Em segundo lugar, a falácia do conhecimento igual também sustenta certos currículos sobre empatia e aprendizagem social e emocional (ASE). Uma das maiores empresas do ramo da ASE twittou no ano passado: “Apegamo-nos à crença de que nosso trabalho deve contribuir ativamente para o anti-racismo”. Mas o próprio conceito de antirracismo é infundido com suposições particulares sobre como o mundo funciona – por exemplo, que a maneira certa de resolver problemas sociais é vê-los através de lentes raciais.

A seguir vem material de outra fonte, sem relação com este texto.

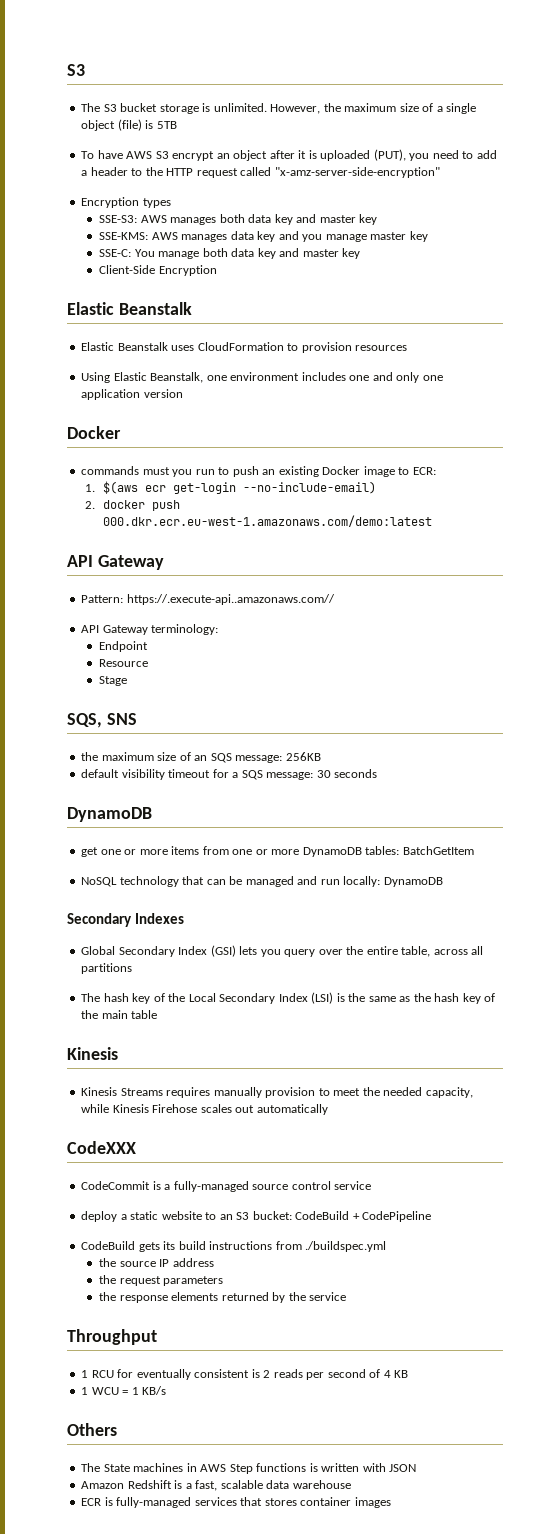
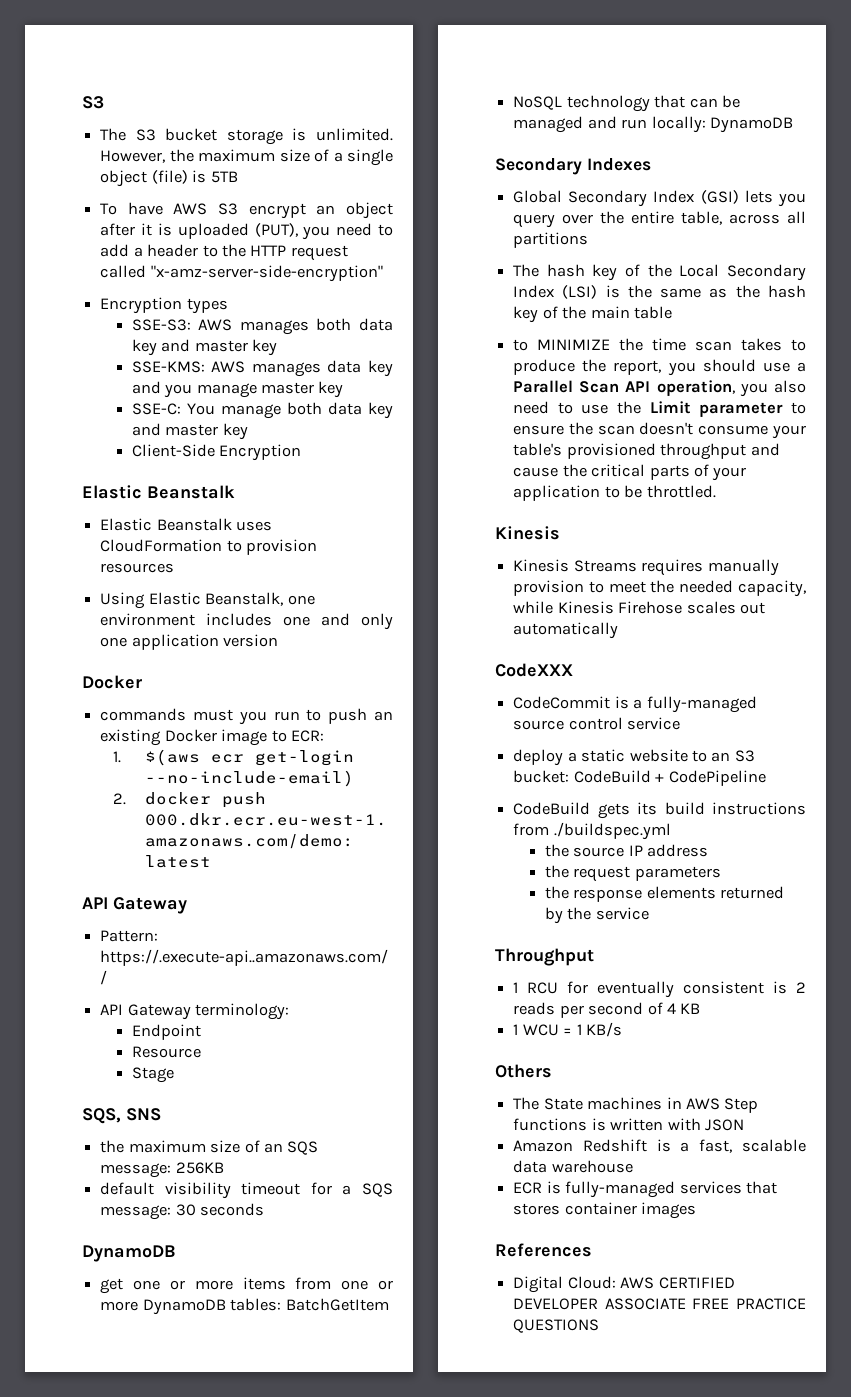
(158, 1014) none -> [513,338,806,351] [513,359,806,376] [513,380,806,397] [513,401,806,417] [513,422,806,439] [513,443,780,460] [513,464,747,481] [513,485,716,501] // to MINIMIZE the time scan takes to produce the report, you should use a Parallel Scan API operation, you also need to use the Limit parameter to ensure the scan doesn't consume your table's provisioned throughput and cause the critical parts of your application to be throttled.
(391, 1502) none -> [495,1243,592,1257] [513,1276,735,1293] [513,1298,806,1310] [513,1319,600,1333] // References // Digital Cloud: AWS CERTIFIED DEVELOPER ASSOCIATE FREE PRACTICE QUESTIONS

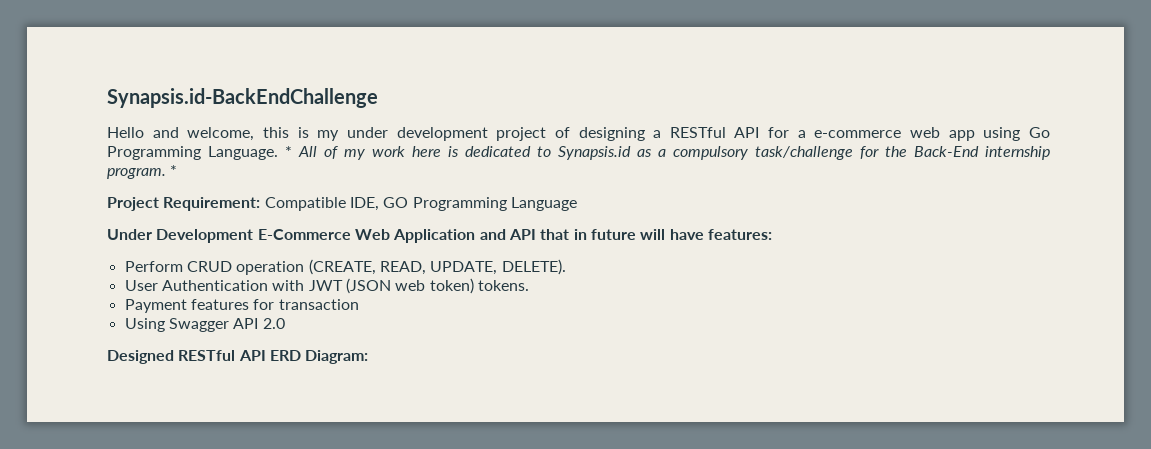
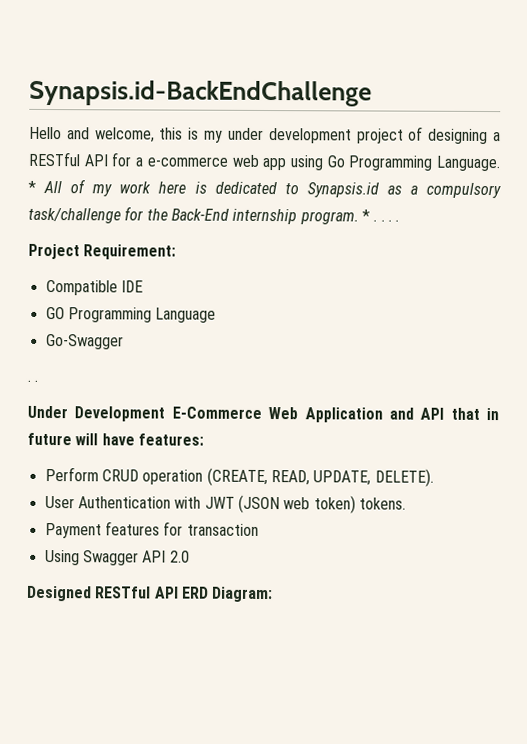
(178, 170) none -> [373,219,400,222] . . . .
[264,197,379,211] Compatible IDE, -> [45,280,143,296] // Compatible IDE //
(577, 204) none -> [45,334,124,350] [27,379,39,382] // Go-Swagger // . .

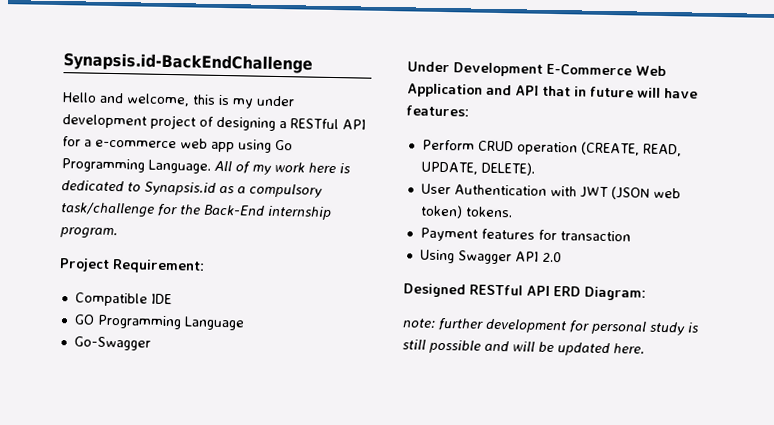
[28,180,36,193] * -> (211, 166) none
[361,209,400,222] * . . . . -> (118, 233) none
[27,379,39,382] // . . -> (151, 343) none
(274, 594) none -> [402,317,699,336] [402,339,645,357] // note: further development for personal study is still possible and will be updated here.

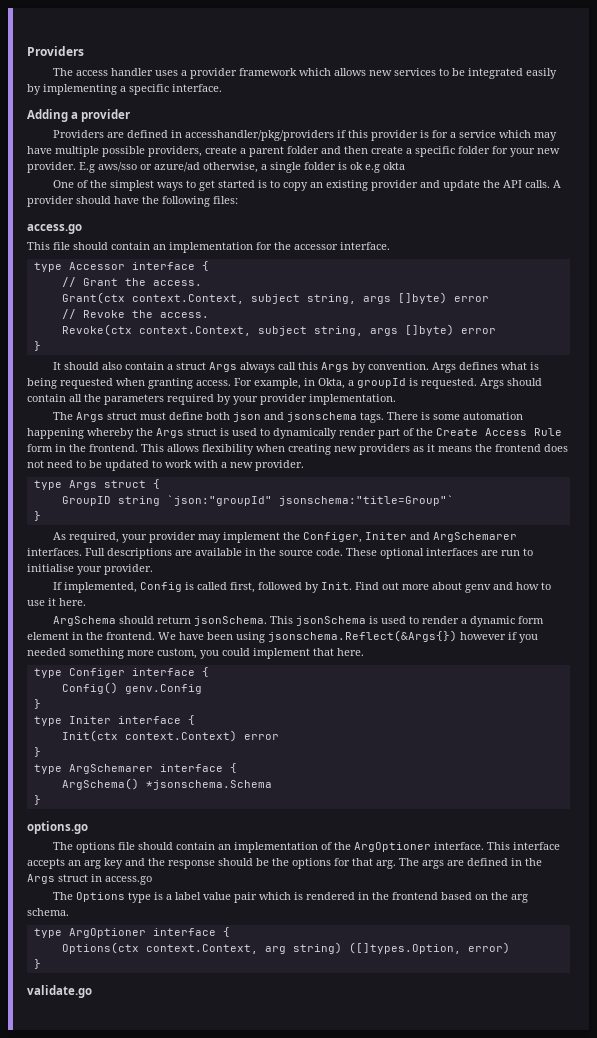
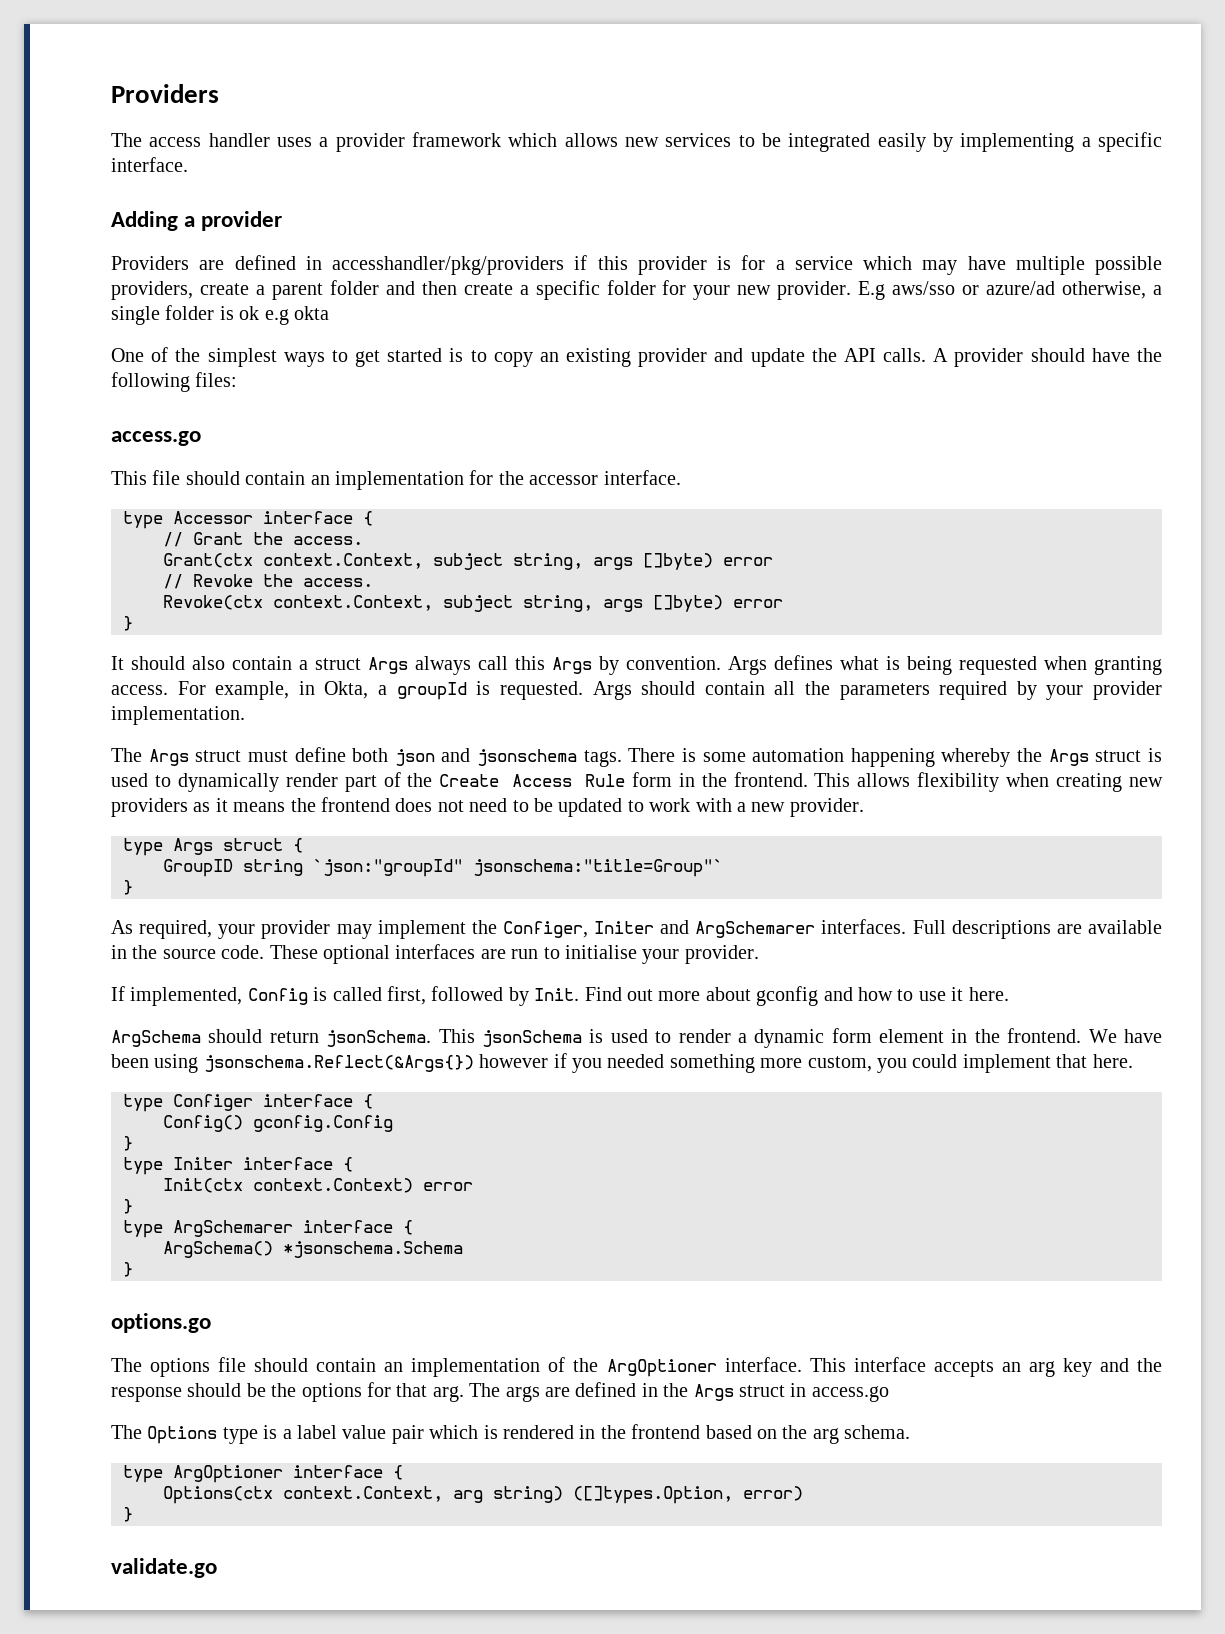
[464,584,491,593] genv -> [756,986,819,1006] gconfig
[124,684,202,694] genv.Config -> [253,1115,393,1132] gconfig.Config

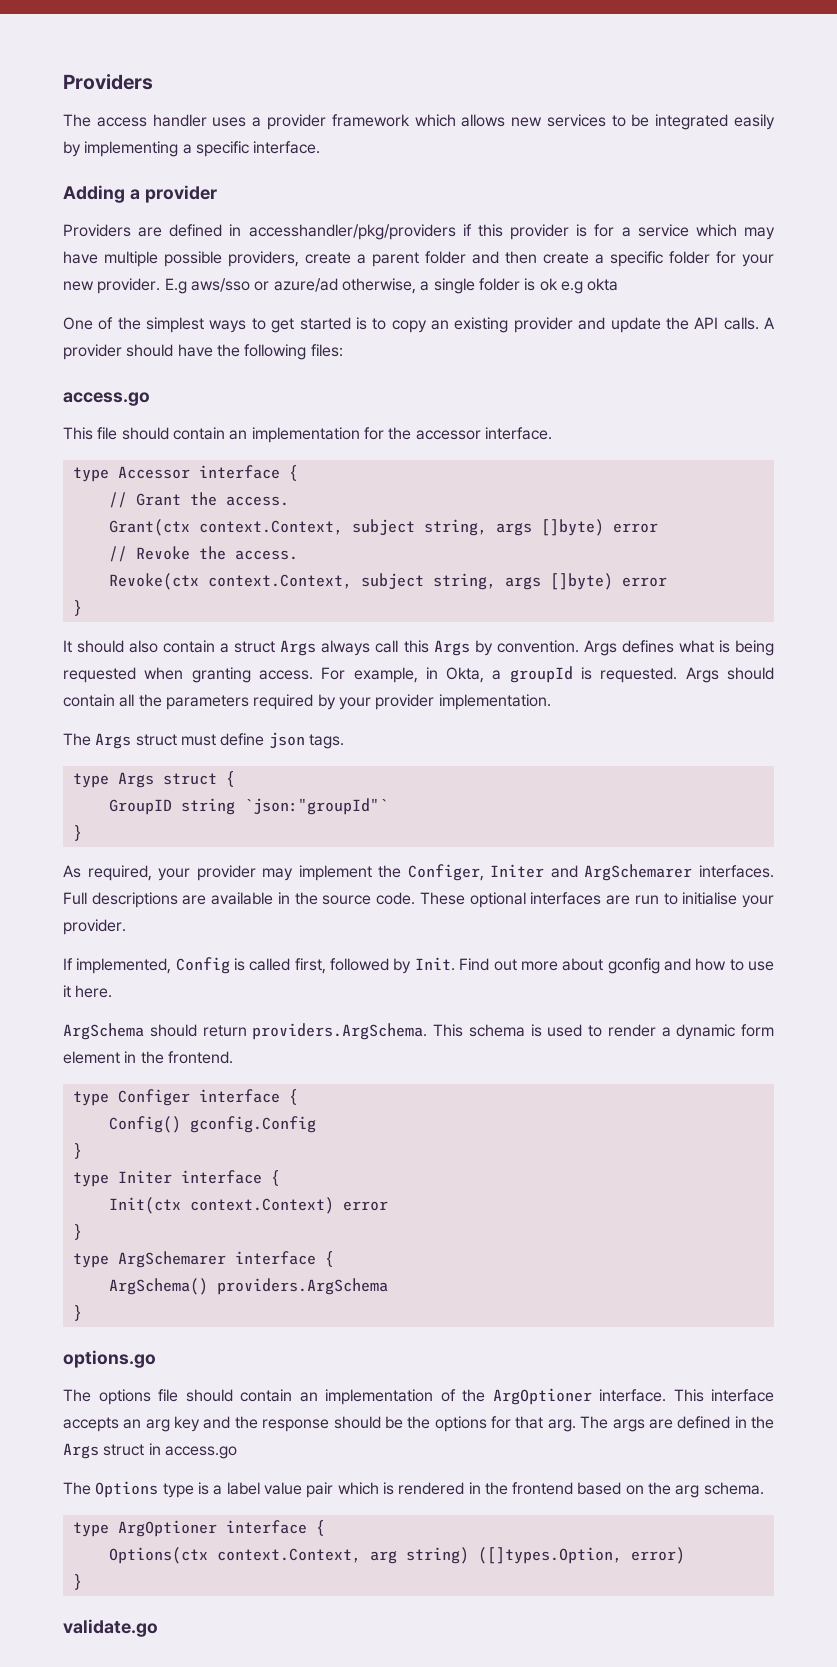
[352,748,1163,767] [111,772,1164,792] [111,797,864,817] both json and jsonschema tags. There is some automation happening whereby the Args struct is used to dynamically render part of the Create Access Rule form in the frontend. This allows flexibility when creating new providers as it means the frontend does not need to be updated to work with a new provider. -> [268,732,344,749] json tags.
[313,859,723,877] `json:"groupId" jsonschema:"title=Group"` -> [243,798,388,815] `json:"groupId"`
[326,1029,582,1047] jsonSchema. This jsonSchema -> [252,1023,525,1040] providers.ArgSchema. This schema
[1088,1029,1163,1043] [111,1053,1133,1073] We have been using jsonschema.Reflect(&Args{}) however if you needed something more custom, you could implement that here. -> (233, 1057) none
[283,1241,463,1258] *jsonschema.Schema -> [216,1278,388,1295] providers.ArgSchema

Em última análise, esses programas são baseados na suposição de que, ao transmitir informações sobre a importância de vieses inconscientes e a necessidade de adotar uma postura antirracista, pessoas que eram relutantes enxergarão o próprio erro. Mas isso comete a falácia do conhecimento igual ao supor que a mesma informação levará as pessoas à mesma posição sobre essas questões.
Essa falácia pode explicar parcialmente por que esse tipo de programa é tão problemático. Fortes evidências sugerem que o treinamento DEI não produz resultados positivos e pode até ser contraproducente e gerar ressentimento. As melhores opções se concentrariam na construção de um local de trabalho mais robusto, com a comunicação aberta e respeito à diversidade de pontos de vista.
Concluindo, a falta de informação nem sempre é o que faz as pessoas discordarem. Quando fingimos que é, tornamos ainda mais difícil a comunicação por entre nossas diferenças políticas e ideológicas.